The provision of the condominium format was part of the overall housing concept of the capital. In the mid-1920s, financial stabilization and the prospect of the end of fixed housing circulation in the capital brought housing to the forefront of decision-making. The renewed focus on housing construction, through the possibilities of supporting private construction, also brought with it the idea of encouraging the pre-war construction of condominiums in Budapest from 1925-1926. The preference for public subsidies for private construction rather than official housing construction called for the development of subsidy schemes. Condominiums began to play a key role in the development of these schemes. In the debates that took place in 1925-1926, several politicians in the capital saw the condominium as the dominant form of housing of the future, and on more than one occasion they spoke of the condominium as the system of housing to be created in the capital. The idea of the condominium began to take shape at the scale of the housing system as a new form to replace the unsustainable tenement system: politicians who took a stand on this issue envisaged a transition from a tenement to a condominium system. They saw the way out of the pothole of private and municipal housing construction, which was becoming impossible due to lack of capital, in the middle class of the capital's population being able to pay for housing on plots of land provided by the capital through condominium construction, with the support of the city. In fact, the urban policy ideas on condominiums went beyond the urge to support the construction of housing, to the creation of a system of condominiums to run the imagined condominium system. The idea was put forward that the capital city should create a public authority to supervise condominiums, with the main function of ensuring the management and maintenance of the buildings, responding to the fundamental problem that the management of condominiums, entrusted to the community of owners, is a source of constant conflict. Regulation and supervision by the authorities would clearly have pushed the process towards the systematization of the condominium as a form of housing.

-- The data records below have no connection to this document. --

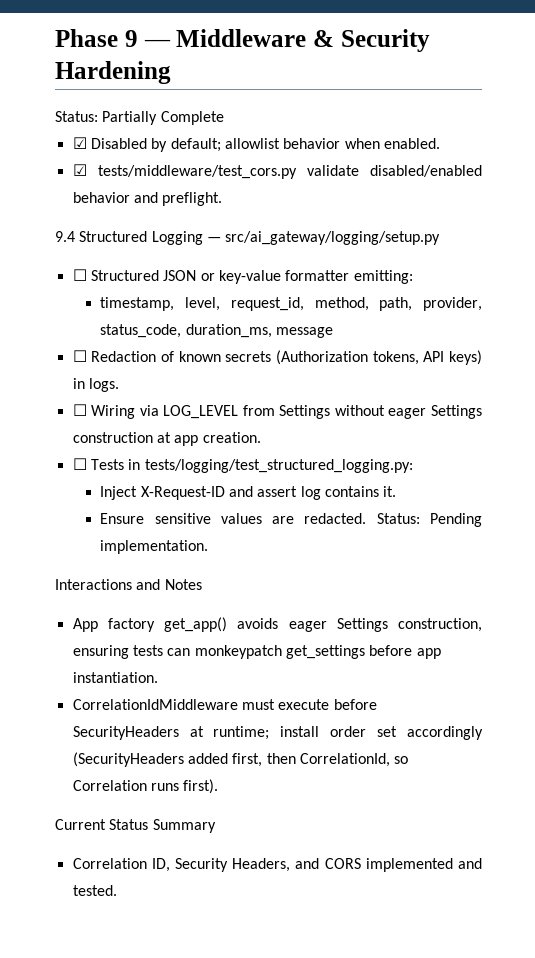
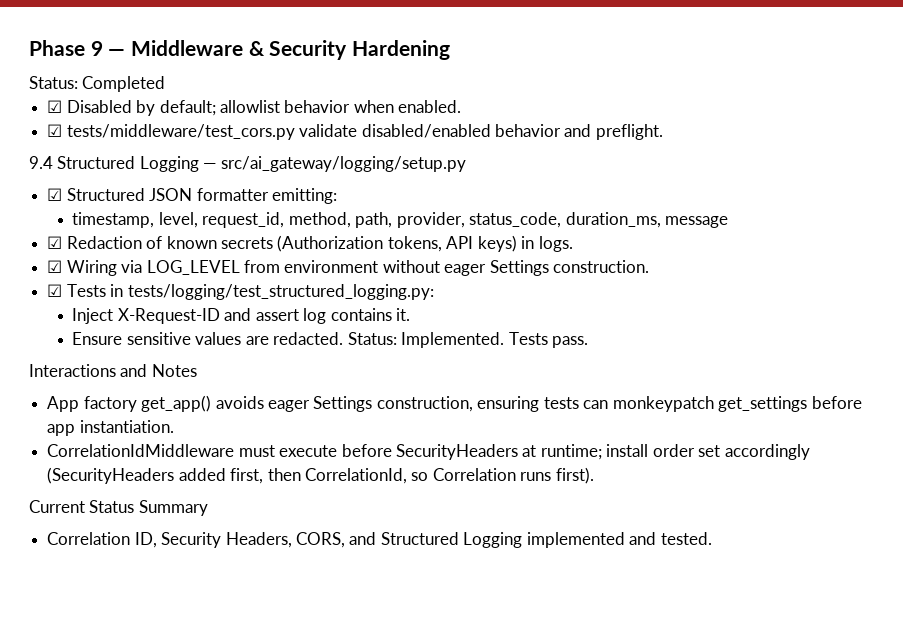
- Status: Partially Complete
+ Status: Completed
- ☐ Structured JSON or key-value formatter emitting:
+ ☑ Structured JSON formatter emitting:
- ☐ Redaction of known secrets (Authorization tokens, API keys) in logs.
+ ☑ Redaction of known secrets (Authorization tokens, API keys) in logs.
- ☐ Wiring via LOG_LEVEL from Settings without eager Settings construction at app creation.
- ☐ Tests in tests/logging/test_structured_logging.py:
+ ☑ Wiring via LOG_LEVEL from environment without eager Settings construction.
+ ☑ Tests in tests/logging/test_structured_logging.py:
- Status: Pending implementation.
+ Status: Implemented. Tests pass.
- Correlation ID, Security Headers, and CORS implemented and tested.
+ Correlation ID, Security Headers, CORS, and Structured Logging implemented and tested.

The same concepts were also formulated in 1929 in connection with the support of the FANSZ housing campaign in the capital. The basis was the transfer of plots of land in the capital in the form of leaseholds for the purpose of condominium construction, which was the cheapest way of building owner-occupied housing. The subsidy for the FANSZ condominiums would have been an explicit opportunity for the capital to experiment with ways of promoting private construction rather than public housing. The main thrust of this would have been the official development of a condominium system, based on the availability of small middle-class capital and the demand for owner-occupied housing as opposed to rental housing. Instead of the unattainability of a detached house on any small plot, condominiums were seen as a realistic way of building owner-occupied housing, especially in conjunction with the leasehold of plots in the capital, which would have eliminated land costs from the construction bill. And in this case, too, the idea of establishing official supervision of condominiums was associated with this, with official control of the operation of condominiums and then the takeover of housing management.